Supplied material:
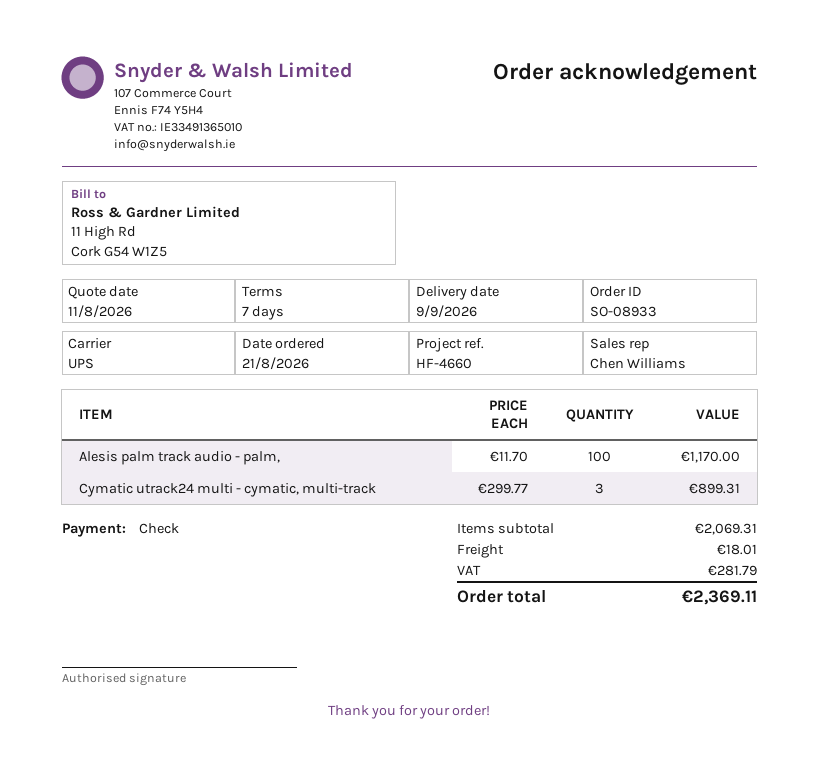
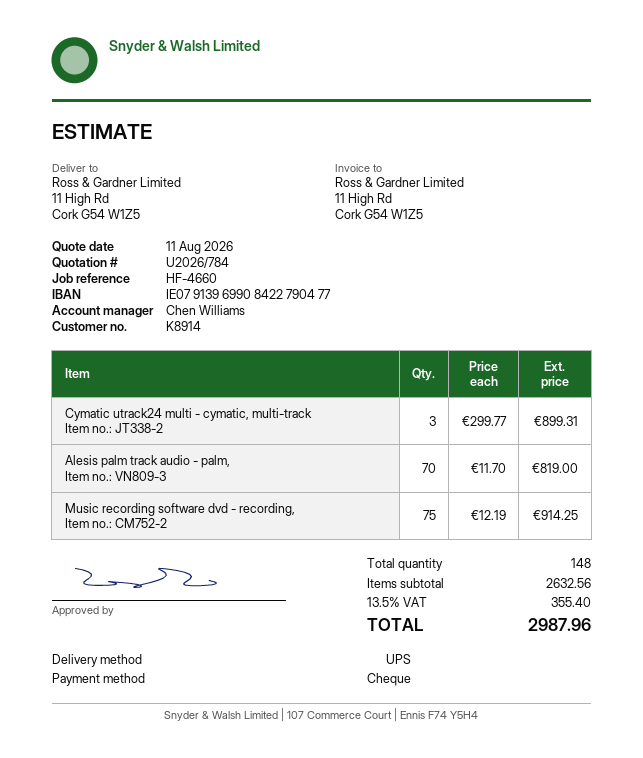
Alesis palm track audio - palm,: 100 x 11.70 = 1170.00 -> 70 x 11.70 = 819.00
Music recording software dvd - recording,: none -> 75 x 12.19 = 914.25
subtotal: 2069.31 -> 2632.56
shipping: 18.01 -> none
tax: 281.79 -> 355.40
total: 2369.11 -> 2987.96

What you have to do: Could you write out every line above exactly as it stands, with no images?

Response for this exercise:
Alesis palm track audio - palm,: 100 x 11.70 = 1170.00 -> 70 x 11.70 = 819.00
Music recording software dvd - recording,: none -> 75 x 12.19 = 914.25
subtotal: 2069.31 -> 2632.56
shipping: 18.01 -> none
tax: 281.79 -> 355.40
total: 2369.11 -> 2987.96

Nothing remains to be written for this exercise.